The Hill County Health Department has administered the vaccine to 16 people so far, and more are expected this week, said Cindy Smith. Smith, director of nursing at the Hill County Health Department, is one of six people in Havre trained to give the inoculations.
The vaccine, which is not available to the general public, may be responsible for the deaths of four people nationwide.
President Bush called for the vaccinations in response to fears that the smallpox virus could be used as a biological weapon during a terrorist attack. The U.S. Centers for Disease Control and Prevention has made the vaccine available to health care workers across the country.
The majority of people vaccinated in Hill County have been medical workers from Blaine, Chouteau, Liberty and Phillips counties, Smith said. As of today, five people from Hill County had received the vaccine, she added.
People who volunteer to be vaccinated must pass a rigorous screening process, Smith said. The CDC has created a checklist of health factors that could preclude a person from receiving the vaccine, she said.
The CDC has determined that people who have a heart condition, diabetes, high blood pressure or who smoke are at increased risk of getting sick from the smallpox vaccine.
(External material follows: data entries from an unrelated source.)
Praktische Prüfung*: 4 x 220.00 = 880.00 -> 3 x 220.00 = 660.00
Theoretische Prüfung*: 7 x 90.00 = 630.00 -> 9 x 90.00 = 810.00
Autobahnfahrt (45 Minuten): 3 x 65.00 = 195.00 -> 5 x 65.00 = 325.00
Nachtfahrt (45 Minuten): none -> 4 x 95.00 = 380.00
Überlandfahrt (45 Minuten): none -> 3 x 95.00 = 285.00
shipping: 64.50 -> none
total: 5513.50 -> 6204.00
People who have three of the four factors will be disqualified from vaccination, Smith said.
"We're really screening for those four things," she said. "We just want to make sure."
The Hill County Health Department administered the vaccine to four people Wednesday. Eight people were originally scheduled, Smith said. One person was denied the vaccine based on the screening process, one person canceled and two rescheduled, she said.
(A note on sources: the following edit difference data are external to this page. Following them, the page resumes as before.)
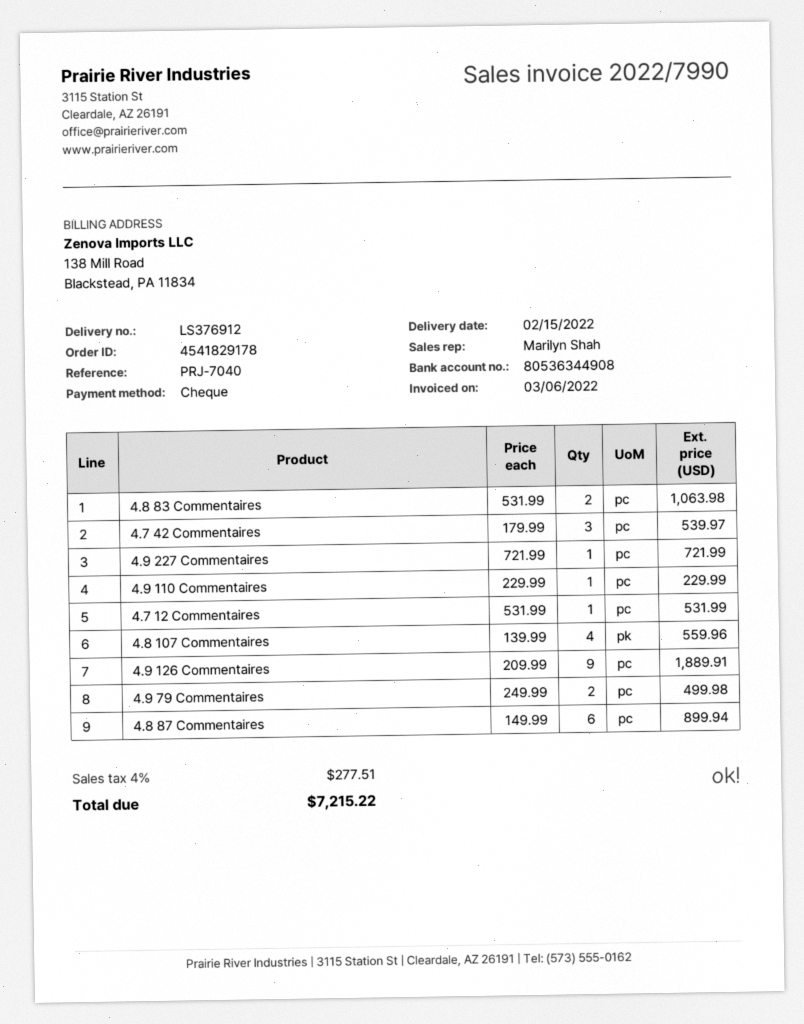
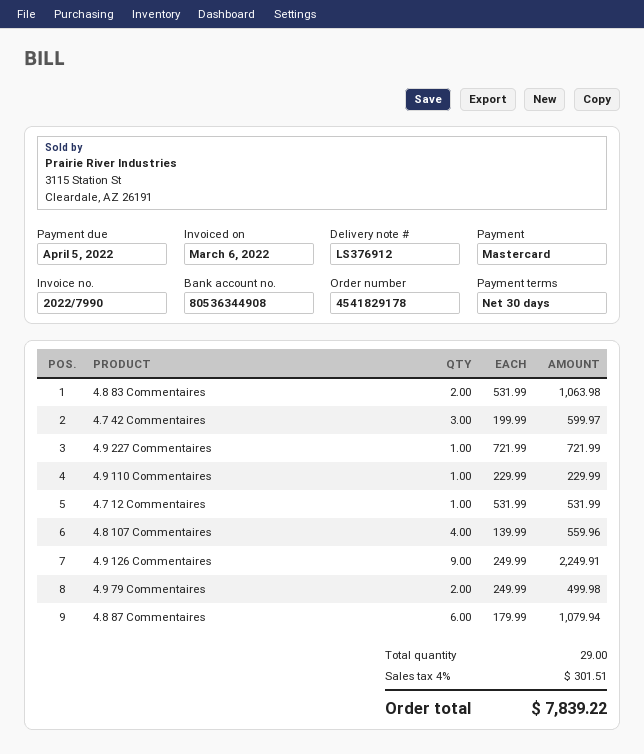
payment method: cheque -> Mastercard
4.7 42 Commentaires: 3 x 179.99 = 539.97 -> 3 x 199.99 = 599.97
4.9 126 Commentaires: 9 x 209.99 = 1889.91 -> 9 x 249.99 = 2249.91
4.8 87 Commentaires: 6 x 149.99 = 899.94 -> 6 x 179.99 = 1079.94
tax: 4% = 277.51 -> 4% = 301.51
total: 7215.22 -> 7839.22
One of the risks involved with the vaccine is that it uses a live virus, Smith said. Special care is taken not to spread the virus from the person who is vaccinated to other people.
The inoculation is given on the upper arm. The area must be covered immediately following the vaccination, Smith said. It scabs and leaves a scar.
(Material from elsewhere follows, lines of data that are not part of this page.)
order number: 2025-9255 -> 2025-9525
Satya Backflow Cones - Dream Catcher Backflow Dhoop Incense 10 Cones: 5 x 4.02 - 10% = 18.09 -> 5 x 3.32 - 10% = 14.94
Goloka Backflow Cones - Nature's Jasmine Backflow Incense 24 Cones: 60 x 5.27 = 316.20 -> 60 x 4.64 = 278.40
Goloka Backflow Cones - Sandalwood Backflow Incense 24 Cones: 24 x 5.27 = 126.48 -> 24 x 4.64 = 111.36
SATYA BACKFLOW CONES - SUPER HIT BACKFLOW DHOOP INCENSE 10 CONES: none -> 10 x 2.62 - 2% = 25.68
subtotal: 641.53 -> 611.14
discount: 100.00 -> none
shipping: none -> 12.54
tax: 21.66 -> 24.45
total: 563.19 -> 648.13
"Washing hands and clothing is extremely important," she added.
Even if a person passes the screening, he or she may be denied the vaccine if any family members are at increased risk of being injured by the vaccine, Smith said.
To date, 11 states have suspended use of the vaccine following reports of several people dying and dozens falling ill after being inoculated. The CDC believes the vaccine may be responsible for heart inflammation and chest pain in some recipients.
The Montana Department of Health and Human Services has not made a blanket decision regarding vaccinations in Montana, Smith said.
"They've left it up to the individual sites," she said. "There's a lot of education involved and issues to consider."
Yellowstone County is the lone site in Montana to suspend inoculations. Dr. Doug Moore, medical director for the Yellowstone City-County Health Department, said the decision was made after people scheduled to receive the vaccine began to back out.
''The cardiovascular factors and the fact that there is some confusion out there on how exactly to address the risk factors of the disease led to this decision," he said.
Nationwide, far fewer people have been vaccinated to date than the Bush administration planned. According to the CDC, about 25,000 people in the United Stated have received the vaccine, far short of the 500,000 the president had hoped for.
The CDC said that only a very small percentage of the population will suffer serious health problems from taking the vaccine. Most side effects are minor, and include fatigue and nausea.
Information from The Associated Press was used in this story.